Posted by: arkie on April 12, 2006 at 1:58 PM | PERMALINK

What? No one made the what-seems-to-me-to-be-obvious comment?
OK.
Heinlein's proposition (in Starship Troopers?) was that you couldn't vote or run for office UNTIL you served in the military. Everybody else were tourists and passengers.

Of course, that wouldn't have disqualified Bush.

Disclaimer: I applied for a CO during the Vietnam era.

Posted by: Stewart Dean on April 12, 2006 at 1:59 PM | PERMALINK

As several posters have noted, military service in exchange for citizenship is a time-tested concept in the US. Lots of "foreigners" (i.e., Scots and Irish) in the Union army during the Civil War, for example.

And though I normally detest Boot, he's not too far off base here. I, for one, have always been in favor of national service -- not necessarily military, but some overt commitment to the wider polity (Peace Corps, VISTA, Red Cross, whatever) [and yes, I did 20 years in the armed forces].

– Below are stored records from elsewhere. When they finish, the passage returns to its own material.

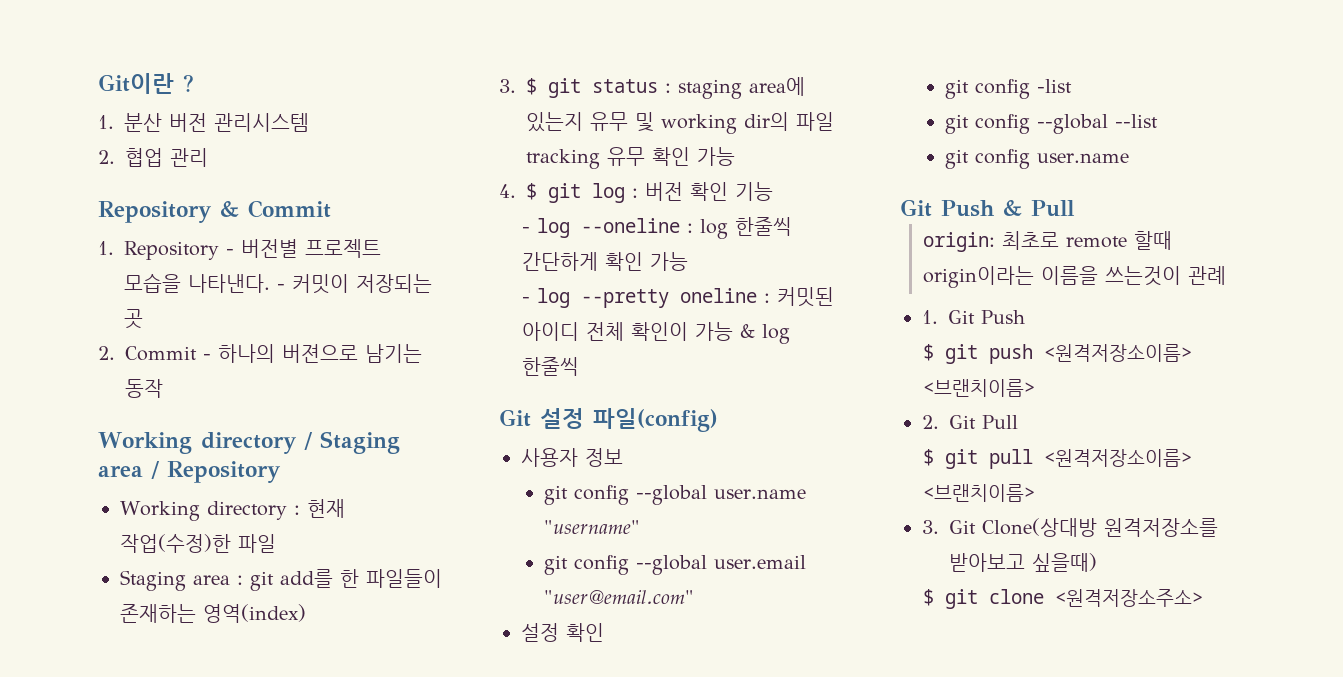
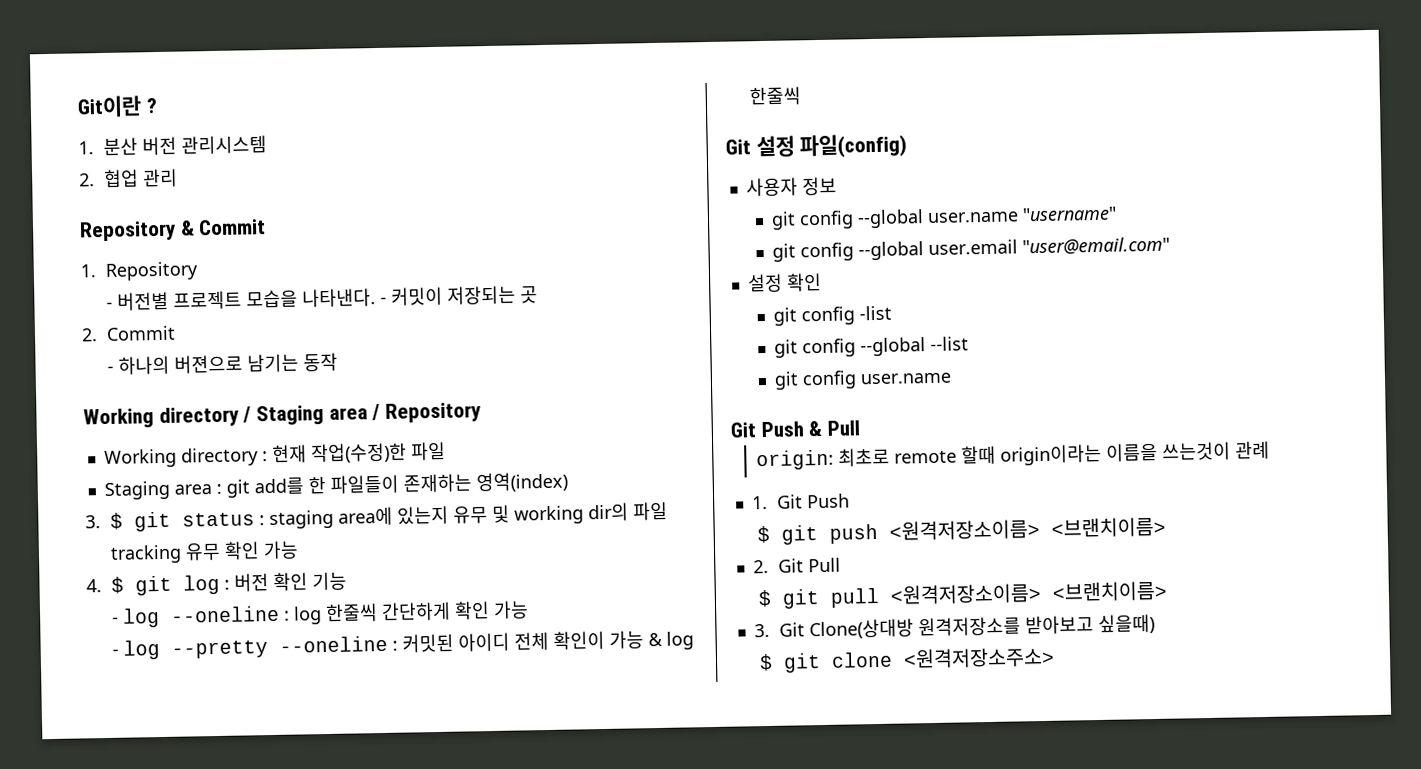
(219, 250) none -> (200, 271) //
(197, 353) none -> (177, 333) //
[680,288,758,303] oneline -> [279,635,389,653] --oneline

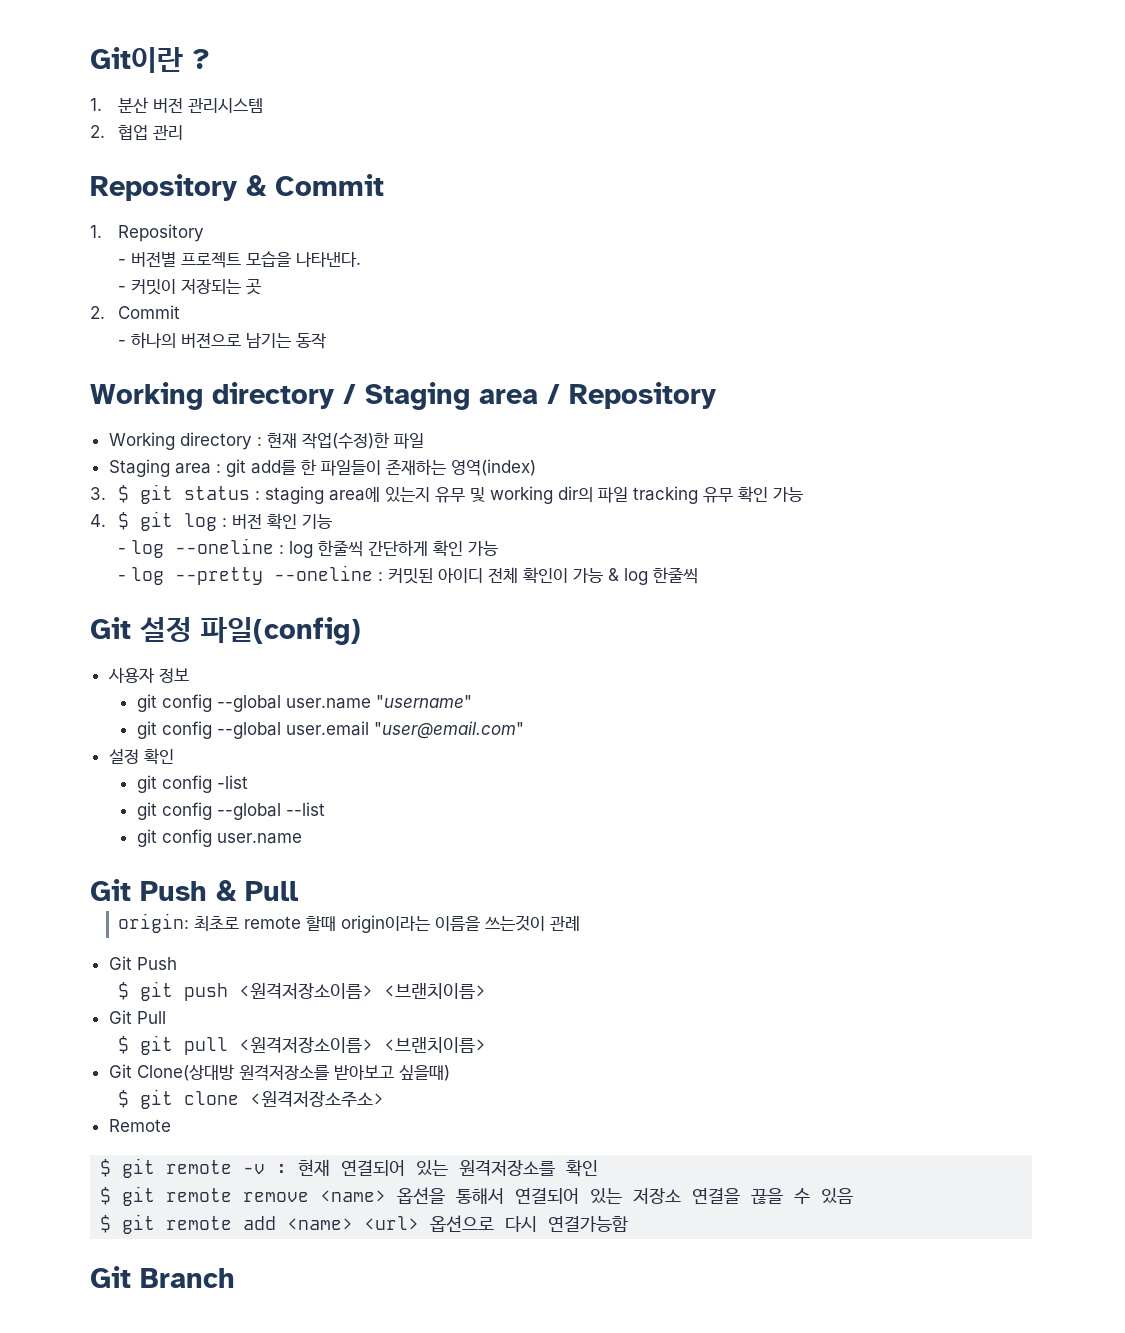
(377, 298) none -> (361, 259) //
[751,495,768,510] 1. -> (580, 923) none
[752,559,769,574] 2. -> (486, 991) none
[753,623,770,638] 3. -> (486, 1045) none
(1056, 657) none -> [108,1119,171,1132] [100,1158,599,1178] [100,1186,854,1206] [100,1214,629,1234] [90,1266,235,1288] // Remote // $ git remote -v : 현재 연결되어 있는 원격저장소를 확인 // $ git remote remove <name> 옵션을 통해서 연결되어 있는 저장소 연결을 끊을 수 있음 // $ git remote add <name> <url> 옵션으로 다시 연결가능함 // Git Branch

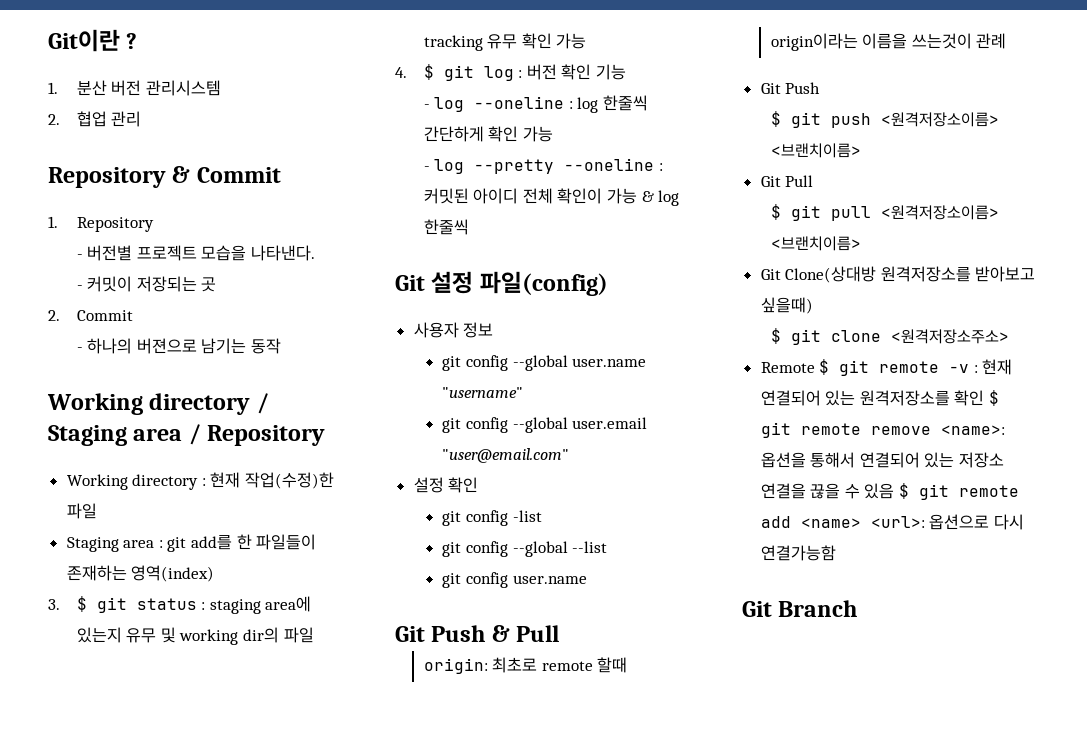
(171, 1125) // -> (815, 367) none
(599, 1168) // -> (985, 398) none
[320,1190,387,1202] <name> -> [940,425,1005,435] <name>:
(854, 1196) // -> (895, 491) none
[364,1216,420,1230] <url> -> [870,516,925,528] <url>:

At a minimum, it would undermine the radical right talking point that "those people" are a "threat" or are "disloyal," blah blah blah.

And while Spanish-speaking soldiers wouldn't be much more use in Afghanistan or Iraq than are native English speakers, they would be of great use in Central and South America where, like it or not, we have substantial military commitment.

It wouldn't resolve the military's recruitment/retention problem, nor would it solve the immigration debate, but it would certainly take some of the wind out of the sails of the nativists, would provide a means of upward-mobility for the immigrants (since, presumably, English skills, etc., would either be taught or imparted by necessity), and would resolve some of the pressure on the armed forces in terms of personnel matters.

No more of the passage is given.